YOUR INSTRUCTIONS:
Find every line below that contains the word "badge" and copy it out.

Screenshot and code edit data:
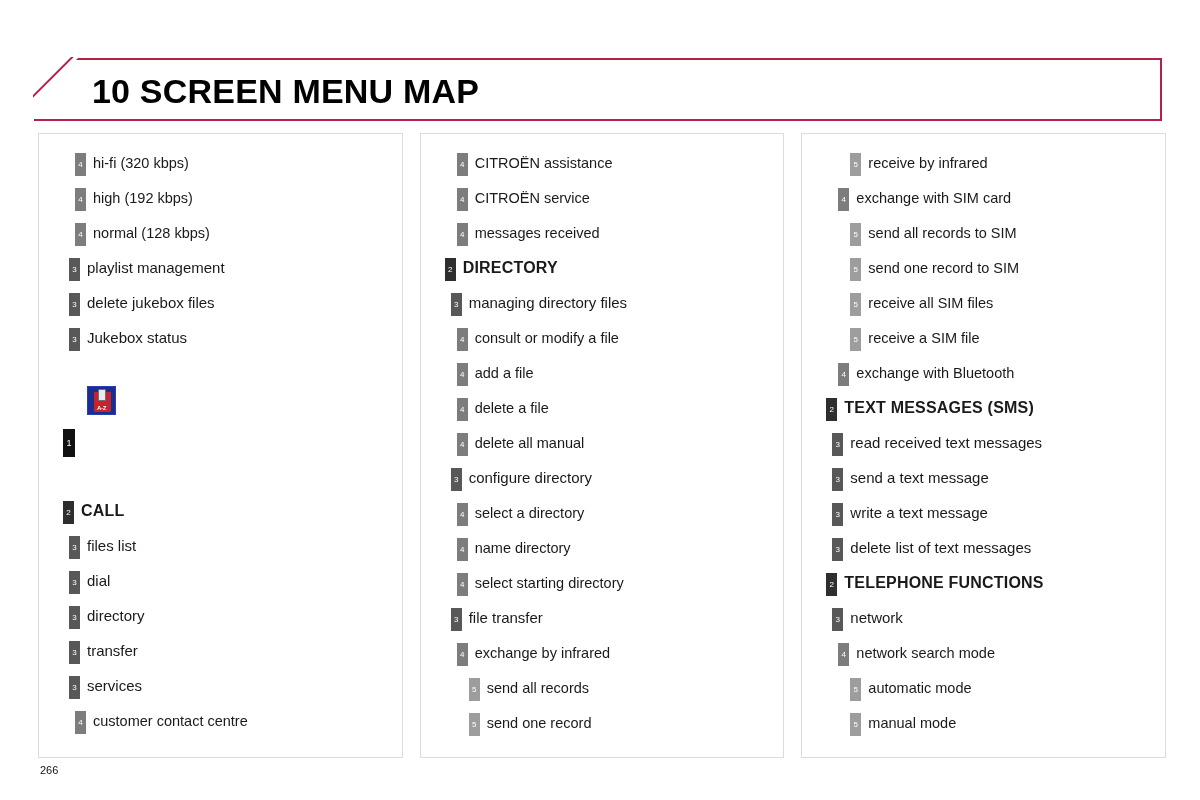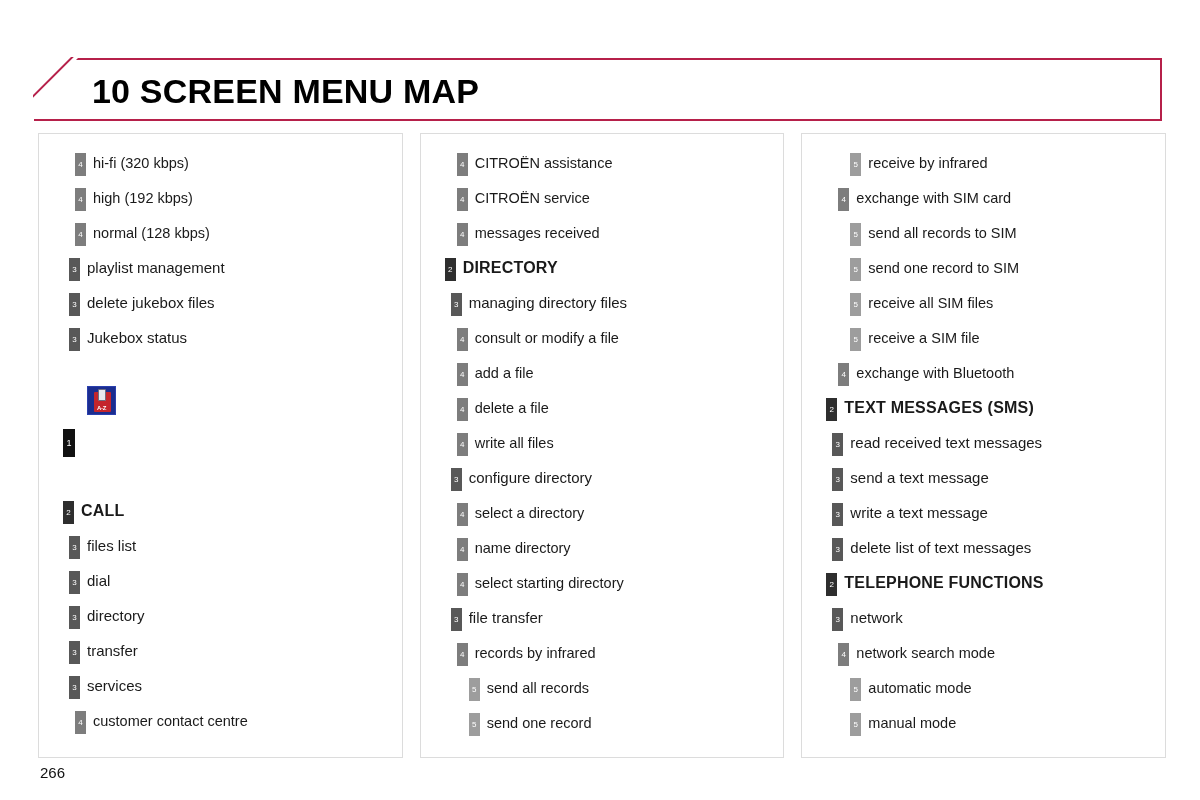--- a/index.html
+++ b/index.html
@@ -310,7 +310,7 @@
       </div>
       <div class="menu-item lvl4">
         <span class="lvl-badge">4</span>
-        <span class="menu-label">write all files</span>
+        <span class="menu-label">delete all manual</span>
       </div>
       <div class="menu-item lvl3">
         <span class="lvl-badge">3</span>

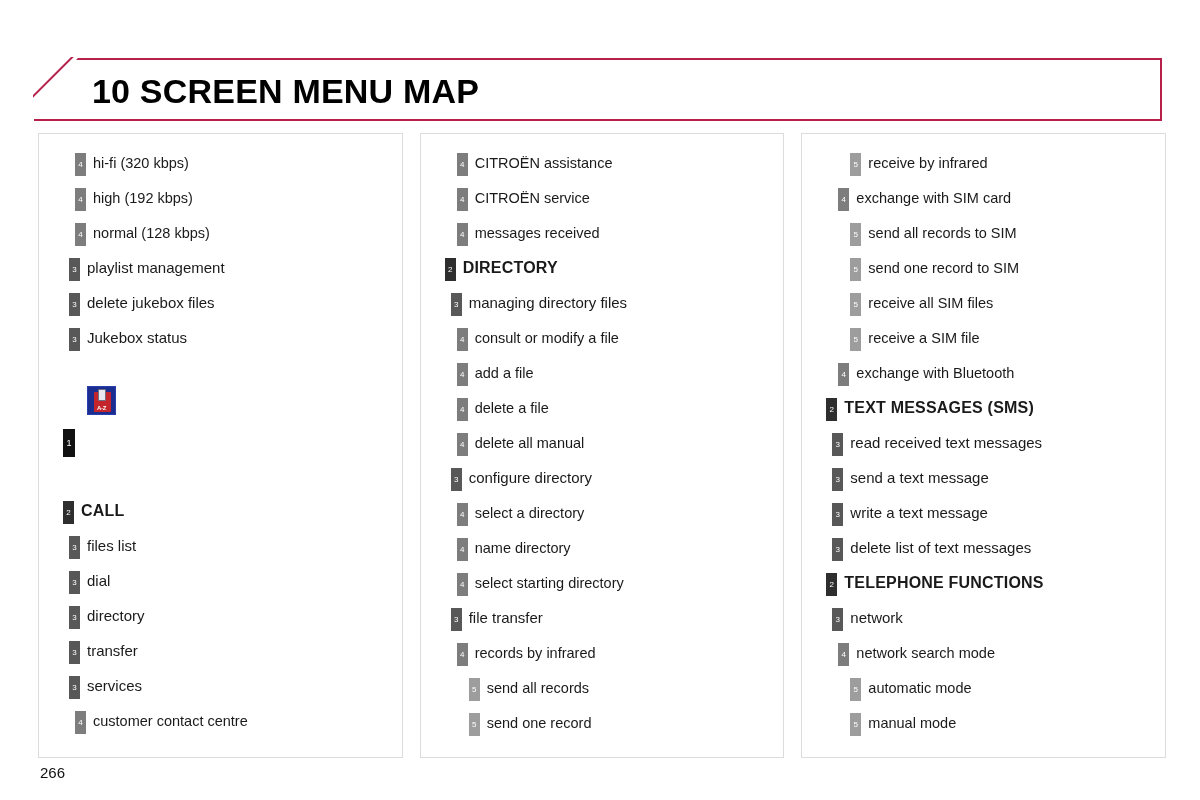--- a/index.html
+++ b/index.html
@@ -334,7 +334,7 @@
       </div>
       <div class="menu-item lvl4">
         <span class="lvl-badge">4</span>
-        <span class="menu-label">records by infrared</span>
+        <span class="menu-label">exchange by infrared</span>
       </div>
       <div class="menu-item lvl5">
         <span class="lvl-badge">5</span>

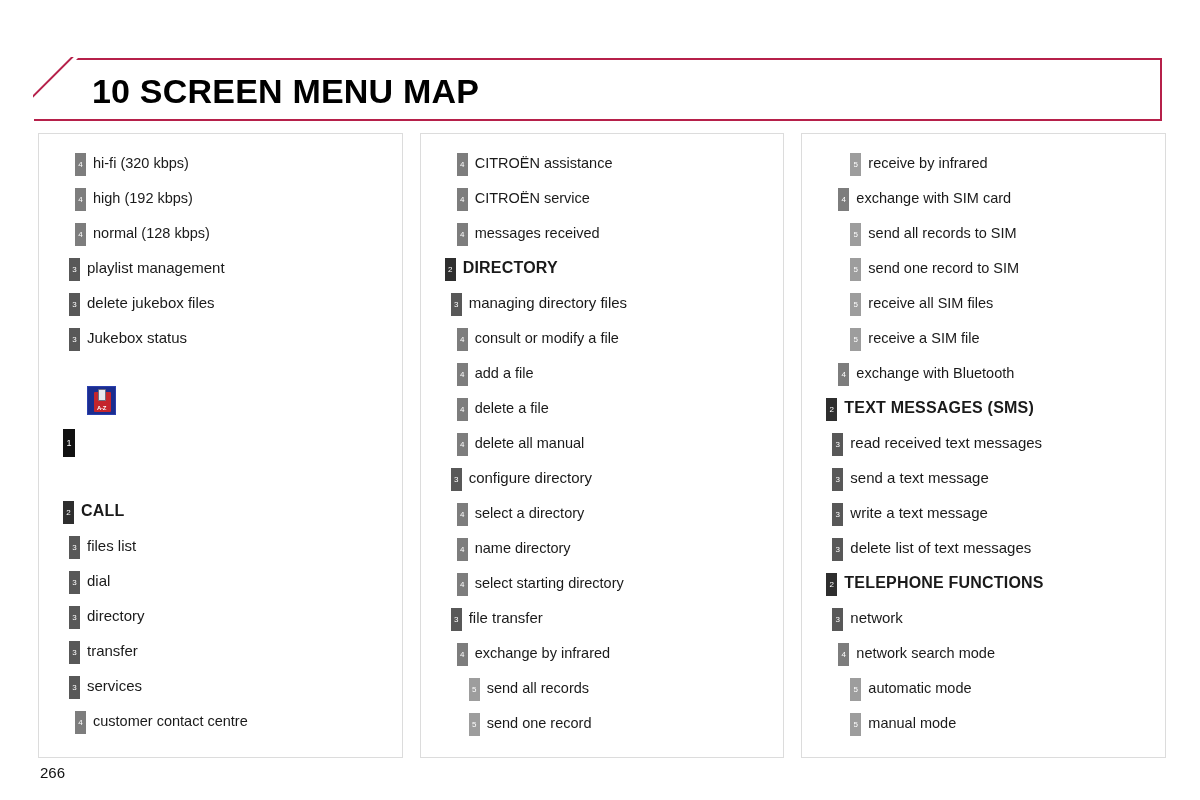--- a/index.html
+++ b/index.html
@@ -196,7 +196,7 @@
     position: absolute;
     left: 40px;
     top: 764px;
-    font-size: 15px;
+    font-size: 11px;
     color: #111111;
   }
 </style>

EXERCISE SOLUTION:
         <span class="lvl-badge">4</span>
         <span class="lvl-badge">3</span>
         <span class="lvl-badge">4</span>
         <span class="lvl-badge">5</span>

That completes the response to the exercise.